• What needs to be done:
Look below. Copy each line that has "series" in it.

· · · ·

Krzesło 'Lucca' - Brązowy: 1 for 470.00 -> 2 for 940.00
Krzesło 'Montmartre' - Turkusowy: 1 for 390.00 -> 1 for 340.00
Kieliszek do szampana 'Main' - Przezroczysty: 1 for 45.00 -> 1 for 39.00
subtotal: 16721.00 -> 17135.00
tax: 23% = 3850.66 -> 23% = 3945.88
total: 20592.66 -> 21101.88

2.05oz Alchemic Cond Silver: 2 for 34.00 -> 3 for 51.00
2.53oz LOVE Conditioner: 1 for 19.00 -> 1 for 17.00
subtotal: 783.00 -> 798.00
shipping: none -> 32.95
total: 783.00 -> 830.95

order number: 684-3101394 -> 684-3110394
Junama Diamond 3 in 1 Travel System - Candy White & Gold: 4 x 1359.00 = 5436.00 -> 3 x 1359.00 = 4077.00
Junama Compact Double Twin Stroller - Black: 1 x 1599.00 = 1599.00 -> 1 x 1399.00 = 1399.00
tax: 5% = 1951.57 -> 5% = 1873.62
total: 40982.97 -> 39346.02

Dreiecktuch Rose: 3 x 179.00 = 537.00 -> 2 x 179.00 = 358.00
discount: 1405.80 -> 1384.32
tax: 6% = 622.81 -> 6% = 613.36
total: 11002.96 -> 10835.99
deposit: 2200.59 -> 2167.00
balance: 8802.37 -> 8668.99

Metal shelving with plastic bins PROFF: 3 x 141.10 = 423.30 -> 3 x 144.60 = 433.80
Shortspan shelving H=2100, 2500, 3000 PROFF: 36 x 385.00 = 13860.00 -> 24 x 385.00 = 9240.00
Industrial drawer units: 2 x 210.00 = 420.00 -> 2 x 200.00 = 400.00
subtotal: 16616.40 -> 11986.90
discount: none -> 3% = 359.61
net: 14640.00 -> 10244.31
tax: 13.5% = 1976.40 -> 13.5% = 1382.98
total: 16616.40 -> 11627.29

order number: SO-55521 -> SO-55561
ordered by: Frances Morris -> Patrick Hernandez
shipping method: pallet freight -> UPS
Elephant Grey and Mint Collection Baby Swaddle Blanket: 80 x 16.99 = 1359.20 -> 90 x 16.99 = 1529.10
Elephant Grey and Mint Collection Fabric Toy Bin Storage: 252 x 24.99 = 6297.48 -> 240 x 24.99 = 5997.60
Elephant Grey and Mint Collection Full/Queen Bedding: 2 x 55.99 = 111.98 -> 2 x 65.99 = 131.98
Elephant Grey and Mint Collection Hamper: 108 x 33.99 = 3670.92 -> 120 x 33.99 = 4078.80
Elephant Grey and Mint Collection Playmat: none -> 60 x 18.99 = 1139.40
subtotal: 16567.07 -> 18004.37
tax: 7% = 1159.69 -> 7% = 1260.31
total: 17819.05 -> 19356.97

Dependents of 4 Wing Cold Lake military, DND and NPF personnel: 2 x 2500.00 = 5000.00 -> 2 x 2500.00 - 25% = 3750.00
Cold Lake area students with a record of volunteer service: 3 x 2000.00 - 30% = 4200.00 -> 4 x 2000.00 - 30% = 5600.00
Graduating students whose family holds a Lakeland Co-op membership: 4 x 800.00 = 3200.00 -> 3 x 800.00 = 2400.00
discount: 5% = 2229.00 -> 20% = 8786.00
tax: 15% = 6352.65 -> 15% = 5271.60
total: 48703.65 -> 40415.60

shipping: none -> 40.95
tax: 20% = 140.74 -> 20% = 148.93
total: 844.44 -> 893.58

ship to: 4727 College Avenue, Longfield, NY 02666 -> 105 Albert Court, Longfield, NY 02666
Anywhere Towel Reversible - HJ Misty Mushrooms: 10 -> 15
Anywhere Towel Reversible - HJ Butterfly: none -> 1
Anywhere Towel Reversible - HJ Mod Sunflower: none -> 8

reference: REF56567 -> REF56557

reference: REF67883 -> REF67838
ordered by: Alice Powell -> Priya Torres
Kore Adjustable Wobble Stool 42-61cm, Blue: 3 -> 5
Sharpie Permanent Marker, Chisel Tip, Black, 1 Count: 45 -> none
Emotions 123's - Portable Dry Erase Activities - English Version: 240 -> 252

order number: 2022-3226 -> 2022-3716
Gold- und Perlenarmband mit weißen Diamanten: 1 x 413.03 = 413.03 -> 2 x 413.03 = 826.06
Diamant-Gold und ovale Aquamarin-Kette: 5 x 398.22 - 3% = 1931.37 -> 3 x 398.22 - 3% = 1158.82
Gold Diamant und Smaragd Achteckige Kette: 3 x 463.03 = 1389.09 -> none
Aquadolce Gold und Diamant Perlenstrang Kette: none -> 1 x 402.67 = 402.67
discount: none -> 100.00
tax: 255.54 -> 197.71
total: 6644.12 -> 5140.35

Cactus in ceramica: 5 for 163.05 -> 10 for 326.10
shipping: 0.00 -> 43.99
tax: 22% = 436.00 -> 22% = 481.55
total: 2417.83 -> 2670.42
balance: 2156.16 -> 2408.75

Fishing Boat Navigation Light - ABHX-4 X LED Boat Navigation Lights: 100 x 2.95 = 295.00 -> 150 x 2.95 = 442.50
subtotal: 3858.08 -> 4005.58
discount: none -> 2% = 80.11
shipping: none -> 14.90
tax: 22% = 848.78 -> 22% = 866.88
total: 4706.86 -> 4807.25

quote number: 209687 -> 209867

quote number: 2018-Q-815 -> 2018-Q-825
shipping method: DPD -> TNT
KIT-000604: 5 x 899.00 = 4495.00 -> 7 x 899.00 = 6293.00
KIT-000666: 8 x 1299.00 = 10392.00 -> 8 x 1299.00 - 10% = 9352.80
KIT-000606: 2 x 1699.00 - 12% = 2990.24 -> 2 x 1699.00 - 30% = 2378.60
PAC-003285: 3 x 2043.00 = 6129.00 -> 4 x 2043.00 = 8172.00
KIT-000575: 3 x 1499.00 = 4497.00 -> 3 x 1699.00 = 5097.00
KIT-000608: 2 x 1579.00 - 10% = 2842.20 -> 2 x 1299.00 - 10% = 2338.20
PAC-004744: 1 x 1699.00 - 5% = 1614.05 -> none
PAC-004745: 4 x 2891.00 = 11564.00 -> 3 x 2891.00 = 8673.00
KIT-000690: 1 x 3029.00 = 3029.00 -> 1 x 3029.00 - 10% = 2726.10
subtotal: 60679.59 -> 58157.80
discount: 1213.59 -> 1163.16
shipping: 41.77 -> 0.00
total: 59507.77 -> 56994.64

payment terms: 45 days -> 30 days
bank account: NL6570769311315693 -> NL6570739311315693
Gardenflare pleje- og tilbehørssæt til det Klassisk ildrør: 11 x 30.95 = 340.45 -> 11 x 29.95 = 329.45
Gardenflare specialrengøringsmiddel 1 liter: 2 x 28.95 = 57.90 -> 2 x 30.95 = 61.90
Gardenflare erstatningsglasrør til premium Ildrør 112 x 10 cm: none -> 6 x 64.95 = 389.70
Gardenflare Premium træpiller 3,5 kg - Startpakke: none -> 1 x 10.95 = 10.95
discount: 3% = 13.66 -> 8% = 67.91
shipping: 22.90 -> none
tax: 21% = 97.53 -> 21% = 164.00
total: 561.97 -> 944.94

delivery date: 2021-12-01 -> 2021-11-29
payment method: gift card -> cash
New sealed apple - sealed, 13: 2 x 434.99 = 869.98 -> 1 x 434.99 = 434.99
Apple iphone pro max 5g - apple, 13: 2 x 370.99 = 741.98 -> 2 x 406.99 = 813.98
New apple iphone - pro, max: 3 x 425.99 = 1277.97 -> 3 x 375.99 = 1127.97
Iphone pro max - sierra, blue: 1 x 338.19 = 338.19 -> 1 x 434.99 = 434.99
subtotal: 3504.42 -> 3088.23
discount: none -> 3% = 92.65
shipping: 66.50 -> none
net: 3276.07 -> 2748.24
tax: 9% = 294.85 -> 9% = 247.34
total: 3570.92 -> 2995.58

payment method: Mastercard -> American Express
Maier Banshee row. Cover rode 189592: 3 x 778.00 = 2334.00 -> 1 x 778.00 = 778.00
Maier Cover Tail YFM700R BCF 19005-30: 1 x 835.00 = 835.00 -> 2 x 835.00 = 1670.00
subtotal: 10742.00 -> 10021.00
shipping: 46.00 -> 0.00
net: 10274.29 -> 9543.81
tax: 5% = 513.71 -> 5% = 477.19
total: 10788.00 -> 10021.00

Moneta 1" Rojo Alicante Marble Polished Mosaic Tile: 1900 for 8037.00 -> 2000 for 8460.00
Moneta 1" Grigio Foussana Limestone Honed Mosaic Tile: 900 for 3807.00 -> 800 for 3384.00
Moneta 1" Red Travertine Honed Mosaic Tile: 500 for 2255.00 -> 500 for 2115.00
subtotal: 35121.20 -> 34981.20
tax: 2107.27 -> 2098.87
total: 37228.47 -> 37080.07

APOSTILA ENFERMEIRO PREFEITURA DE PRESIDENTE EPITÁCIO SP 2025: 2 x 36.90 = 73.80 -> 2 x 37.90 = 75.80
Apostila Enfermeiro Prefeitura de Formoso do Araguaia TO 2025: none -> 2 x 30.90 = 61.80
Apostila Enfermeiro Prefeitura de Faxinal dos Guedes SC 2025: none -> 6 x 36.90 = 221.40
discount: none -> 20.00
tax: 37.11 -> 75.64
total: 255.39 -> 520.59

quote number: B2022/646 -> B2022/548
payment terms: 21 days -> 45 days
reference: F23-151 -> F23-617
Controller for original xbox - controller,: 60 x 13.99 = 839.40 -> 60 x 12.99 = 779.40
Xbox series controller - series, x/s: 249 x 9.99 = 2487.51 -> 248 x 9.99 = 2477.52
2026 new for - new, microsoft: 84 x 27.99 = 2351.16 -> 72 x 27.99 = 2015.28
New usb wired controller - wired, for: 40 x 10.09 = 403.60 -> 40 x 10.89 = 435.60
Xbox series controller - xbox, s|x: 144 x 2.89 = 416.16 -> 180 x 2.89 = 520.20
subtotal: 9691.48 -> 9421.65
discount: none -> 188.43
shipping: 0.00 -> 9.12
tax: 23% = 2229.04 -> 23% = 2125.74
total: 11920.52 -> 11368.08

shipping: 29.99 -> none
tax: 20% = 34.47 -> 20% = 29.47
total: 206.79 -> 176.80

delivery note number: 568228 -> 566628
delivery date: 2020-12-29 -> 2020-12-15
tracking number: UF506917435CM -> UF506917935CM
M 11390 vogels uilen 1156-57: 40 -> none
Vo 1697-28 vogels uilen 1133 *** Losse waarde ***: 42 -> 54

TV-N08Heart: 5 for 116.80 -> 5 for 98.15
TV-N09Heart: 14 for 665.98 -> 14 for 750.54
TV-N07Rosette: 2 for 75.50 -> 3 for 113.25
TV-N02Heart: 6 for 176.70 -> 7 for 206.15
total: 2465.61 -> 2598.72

· · · ·

• Your solution:
Xbox series controller - series, x/s: 249 x 9.99 = 2487.51 -> 248 x 9.99 = 2477.52
Xbox series controller - xbox, s|x: 144 x 2.89 = 416.16 -> 180 x 2.89 = 520.20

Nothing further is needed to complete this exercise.